### RECORD EXCERPTS
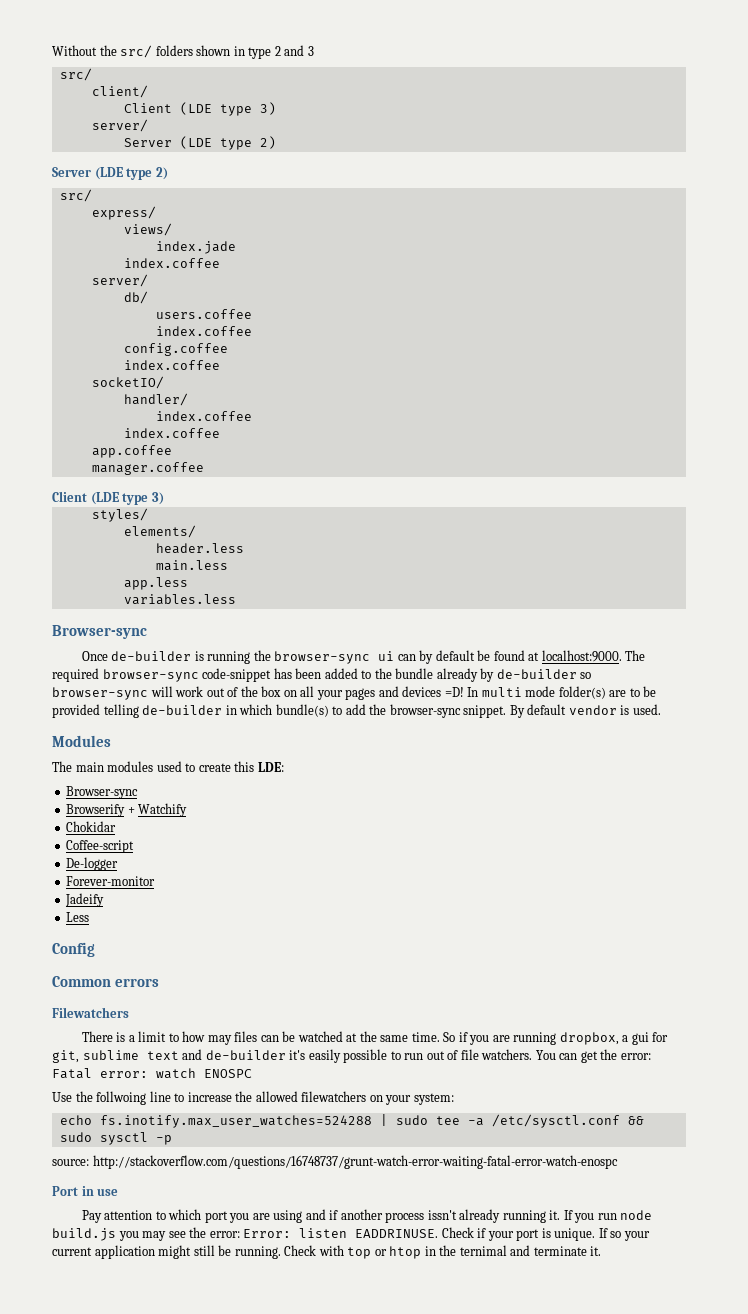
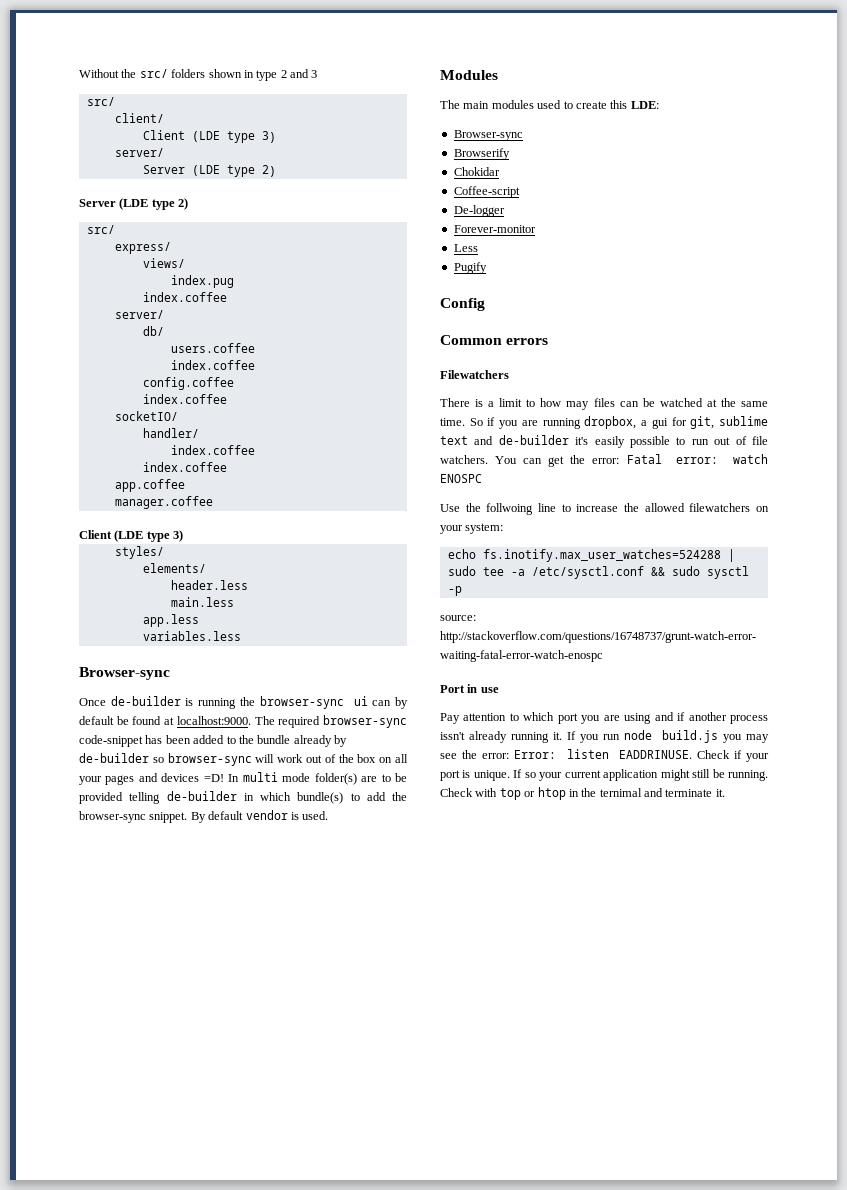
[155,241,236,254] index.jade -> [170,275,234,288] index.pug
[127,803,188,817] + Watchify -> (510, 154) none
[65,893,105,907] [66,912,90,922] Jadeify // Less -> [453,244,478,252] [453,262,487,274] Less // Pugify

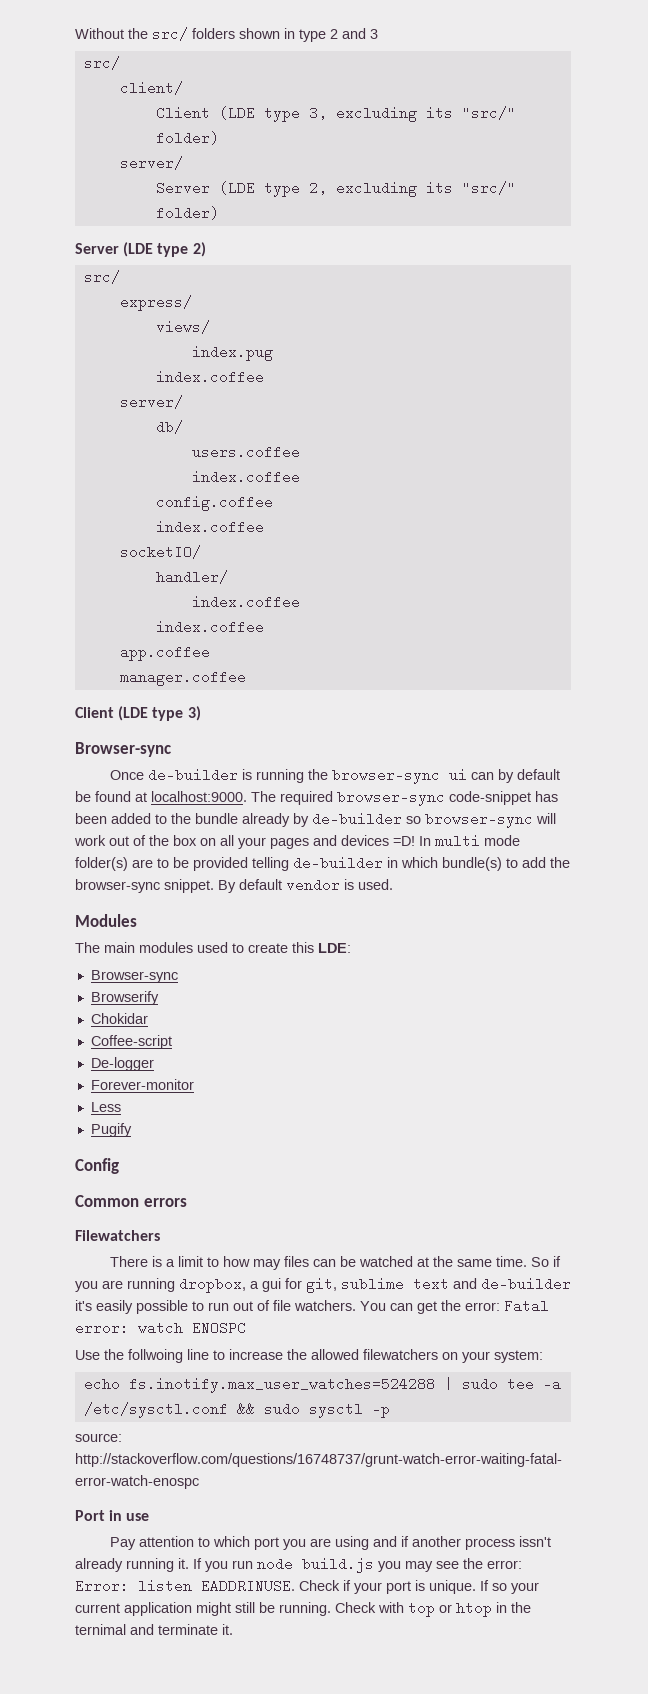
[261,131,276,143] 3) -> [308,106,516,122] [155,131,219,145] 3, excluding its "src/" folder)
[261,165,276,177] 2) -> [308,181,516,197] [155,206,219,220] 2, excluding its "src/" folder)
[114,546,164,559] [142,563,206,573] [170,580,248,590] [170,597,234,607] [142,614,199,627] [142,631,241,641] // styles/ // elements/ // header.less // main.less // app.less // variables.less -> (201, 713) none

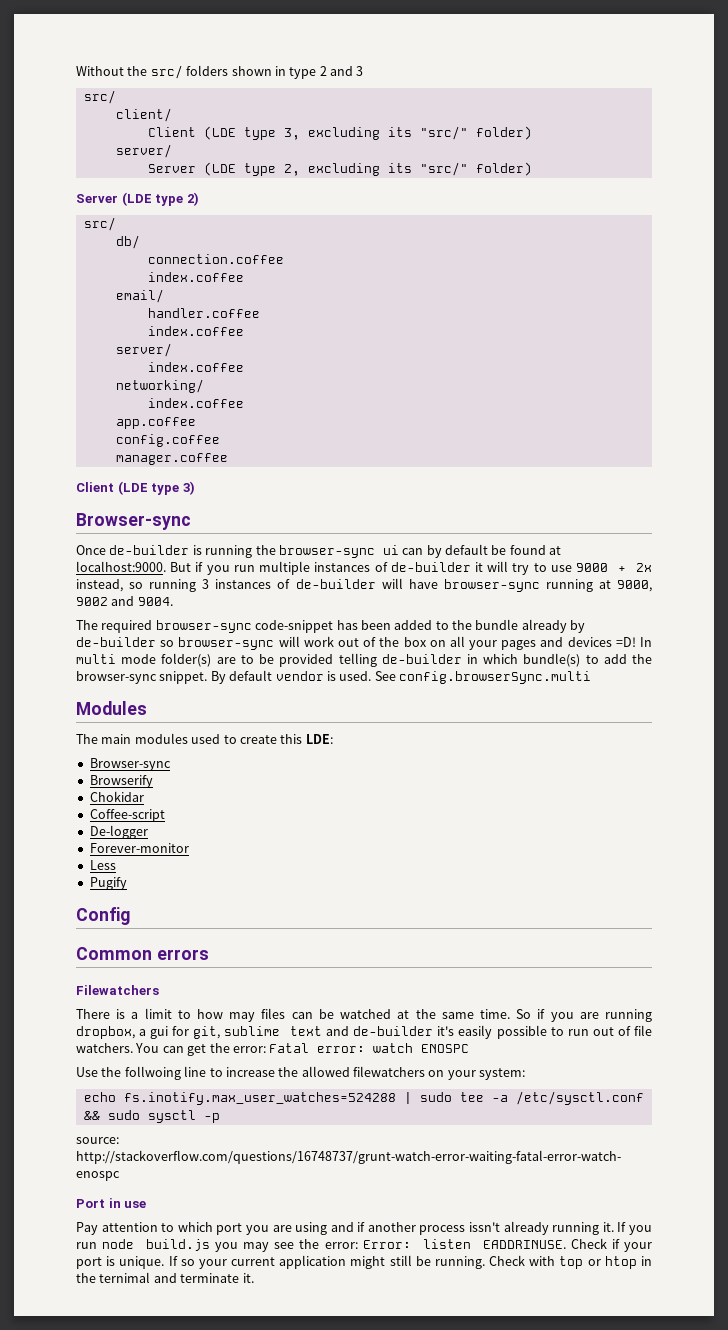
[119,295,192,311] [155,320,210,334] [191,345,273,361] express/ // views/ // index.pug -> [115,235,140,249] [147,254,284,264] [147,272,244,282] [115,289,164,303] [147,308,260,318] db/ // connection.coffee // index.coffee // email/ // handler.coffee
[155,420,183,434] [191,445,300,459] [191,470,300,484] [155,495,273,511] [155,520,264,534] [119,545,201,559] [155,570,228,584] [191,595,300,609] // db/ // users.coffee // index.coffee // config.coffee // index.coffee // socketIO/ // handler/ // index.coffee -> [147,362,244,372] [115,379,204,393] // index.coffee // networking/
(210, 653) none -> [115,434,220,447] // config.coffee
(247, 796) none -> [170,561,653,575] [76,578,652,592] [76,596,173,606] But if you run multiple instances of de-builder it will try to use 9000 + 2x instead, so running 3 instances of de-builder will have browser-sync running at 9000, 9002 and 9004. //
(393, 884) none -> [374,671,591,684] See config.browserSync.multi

### ASSIGNMENT
Copy out all of the listing word for word, but skip the images.

### SOLUTION TO THIS PROBLEM
[155,241,236,254] index.jade -> [170,275,234,288] index.pug
[127,803,188,817] + Watchify -> (510, 154) none
[65,893,105,907] [66,912,90,922] Jadeify // Less -> [453,244,478,252] [453,262,487,274] Less // Pugify

[261,131,276,143] 3) -> [308,106,516,122] [155,131,219,145] 3, excluding its "src/" folder)
[261,165,276,177] 2) -> [308,181,516,197] [155,206,219,220] 2, excluding its "src/" folder)
[114,546,164,559] [142,563,206,573] [170,580,248,590] [170,597,234,607] [142,614,199,627] [142,631,241,641] // styles/ // elements/ // header.less // main.less // app.less // variables.less -> (201, 713) none

[119,295,192,311] [155,320,210,334] [191,345,273,361] express/ // views/ // index.pug -> [115,235,140,249] [147,254,284,264] [147,272,244,282] [115,289,164,303] [147,308,260,318] db/ // connection.coffee // index.coffee // email/ // handler.coffee
[155,420,183,434] [191,445,300,459] [191,470,300,484] [155,495,273,511] [155,520,264,534] [119,545,201,559] [155,570,228,584] [191,595,300,609] // db/ // users.coffee // index.coffee // config.coffee // index.coffee // socketIO/ // handler/ // index.coffee -> [147,362,244,372] [115,379,204,393] // index.coffee // networking/
(210, 653) none -> [115,434,220,447] // config.coffee
(247, 796) none -> [170,561,653,575] [76,578,652,592] [76,596,173,606] But if you run multiple instances of de-builder it will try to use 9000 + 2x instead, so running 3 instances of de-builder will have browser-sync running at 9000, 9002 and 9004. //
(393, 884) none -> [374,671,591,684] See config.browserSync.multi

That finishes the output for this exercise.